La Direzione D.C., confermando la collocazione centrale del Partito nello scenario politico e la sua rigorosa adesione alla scelta euro atlantica, ritiene, a seguito della situazione determinatasi a livello nazionale, di affidare alle valutazioni e alle decisioni delle dirigenze regionali le scelte politiche ed elettorali relative ai territori di competenza.
In particolare, in Sicilia è pienamente legittima la scelta effettuata dal Commissario Regionale Totò Cuffaro di confermare la linea centrista alternativa alla sinistra radicaleggiante e in coerenza e continuità con le scelte effettuate nelle recenti elezioni amministrative.”.
Ora mi pare ben chiaro il percorso, che in seno alla citata Direzione, è stato tracciato.
Con linee guida che appaiono inequivocabili, in merito agli indirizzi politici e programmatici del partito, che “..confermando la collocazione centrale del Partito nello scenario politico..”, ha lasciato ai dirigenti regionali (il riferimento è alle elezioni regionali, a settembre in Sicilia e tra qualche mese nel Lazio ed in Lombardia)il più ampio riconoscimento per autonome scelte su opportuni apparentamenti nelle competizioni regionali e locali, in ragione delle realtà di ciascun territorio.
Così vien da chiedersi cosa dovrebbe decidere il partito, riunito nella versione meno potestativa, e meno rappresentativa delle diverse sfumature e diversità culturali e prospettiche, quale appare essere l’Ufficio politico, sia, appunto, per la sua composizione statutaria, assai ristretta e sostanzialmente affidata alla preponderante presenza dell’intero ufficio di segreteria (quindi senza nessuna vera dialettica interna, anche per il fatto che il partito agisce oramai tradizionalmente con ranghi assai ridotti)come sancisce l’ “Art.84: Composizione e competenze dell’Ufficio politico.
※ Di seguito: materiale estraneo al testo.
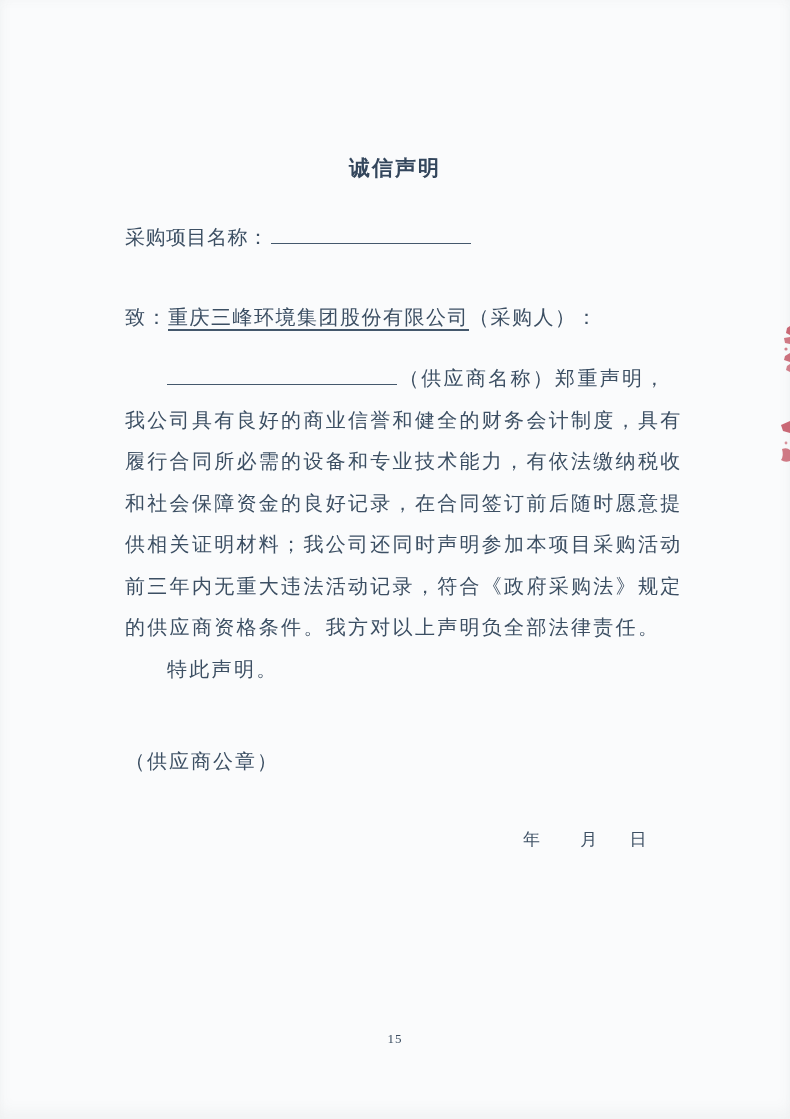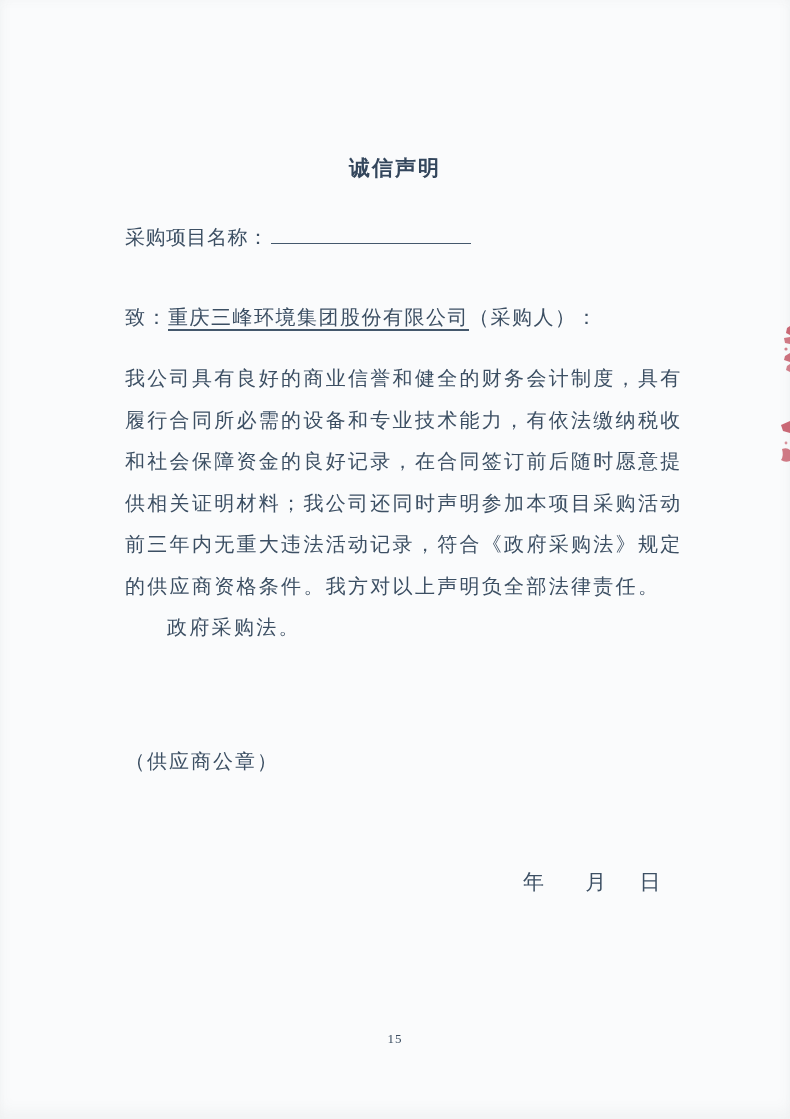"（供应商名称）郑重声明，" div.line { html: none -> <div> <span></span><span>（供应商名称）郑重声明，</span> </div> }
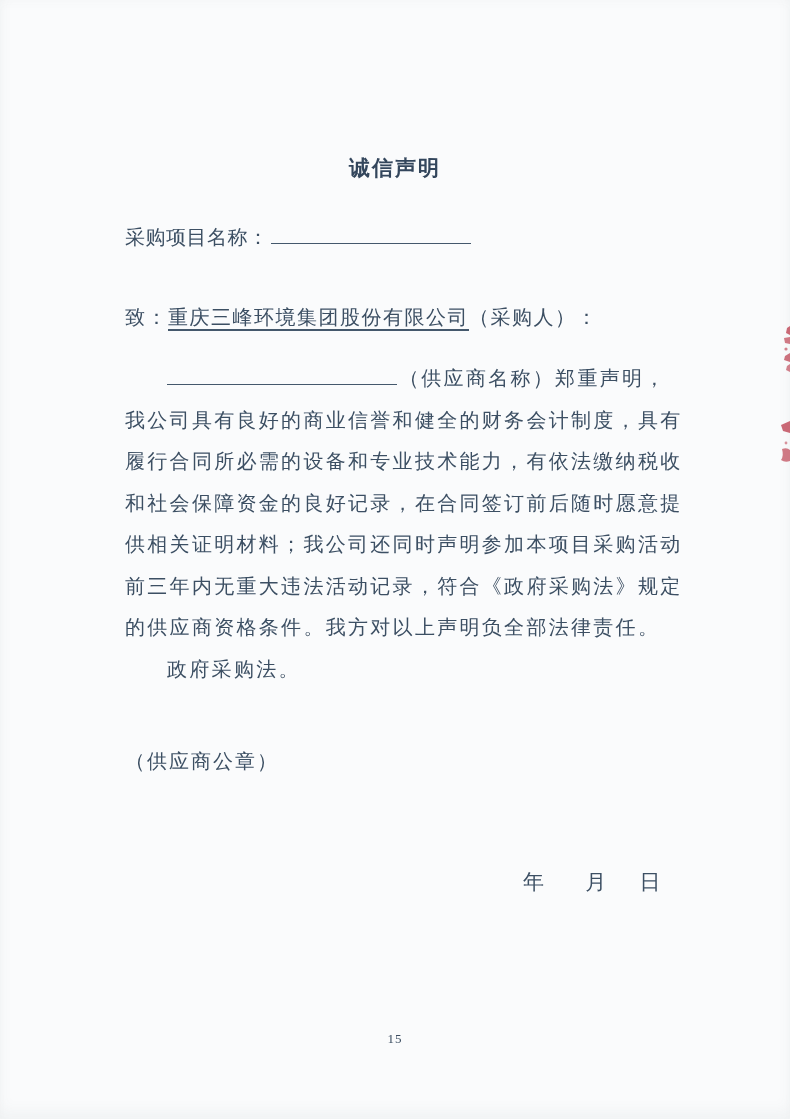"政府采购法。" div.line { text: 政府采购法 -> 特此声明 }
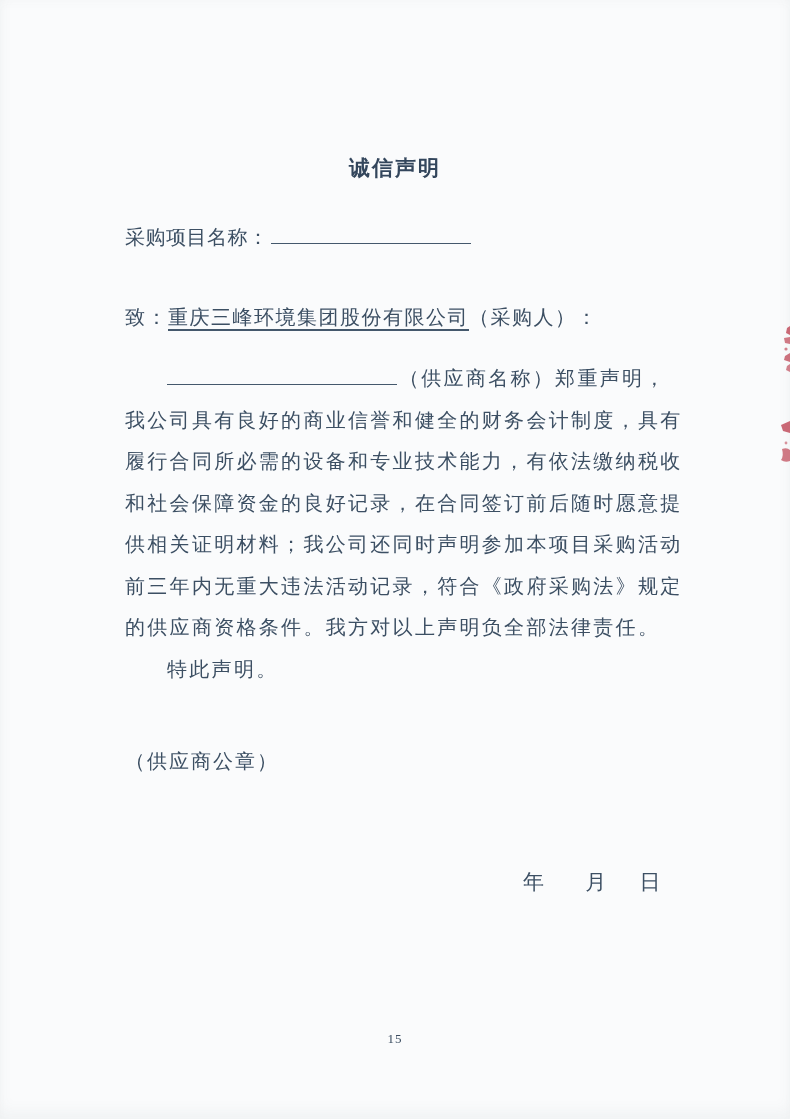"年 月 日" .date-line { font-size: 21px -> 17px; top: 868px -> 828px }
L'Ufficio politico è costituito da 7 a 11 componenti. Fanno parte di diritto dell'Ufficio politico: il Segretario Politico, il Presidente del Consiglio nazionale, i vice segretari, i presidenti dei gruppi parlamentari. Gli altri componenti sono nominati dalla Direzione nazionale, su proposta del Segretario Politico, tra i propri componenti..”; sia per funzione, come si ricava al secondo capoverso del citato art.84: “.. L'Ufficio politico è l'organo che coadiuva il Segretario Politico nell'attuazione della linea politica deliberata dagli organi del Partito.”.
Qui, più che da attuare, c’è soprattutto da chiarire e rendere più articolati molti punti delle decisioni della Direzione,, così che l’Ufficio politico appare il meno adatto a dare l’interpretazione autentica di decisioni formulate da organi di grado più elevato, autorizzare possibili estensioni o forzature o prefigurare indirizzi, che solo l’attenta conoscenza delle peculiarità di ciascun territorio può abilitare.
Resta l’ipotesi di un mero supporto organizzativo, (ma in questo caso meglio si sarebbe prestata la convocazione della Giunta esecutiva come delineato dall' Art. 85: “La Giunta esecutiva nazionale: (competenze e composizione). La Giunta esecutiva nazionale è l'organo di coordinamento organizzativo delle attività del Partito. Essa è composta dal Segretario Politico che la convoca e la presiede, dal Segretario amministrativo, dai vice segretari e dai dirigenti dei dipartimenti.”.
Mentre difficilmente, in seno a quell’organo, possono prefigurarsi scelte che solo gli organi regionali hanno titolo a fare in conformità alla delibera della Direzione succitata.
A meno che non si voglia creare un altro groviglio di decisioni incoerenti, e non rispettose della diversa valenza decisionale a norma di statuto, con ulteriore disorientamento per iscritti e militanti.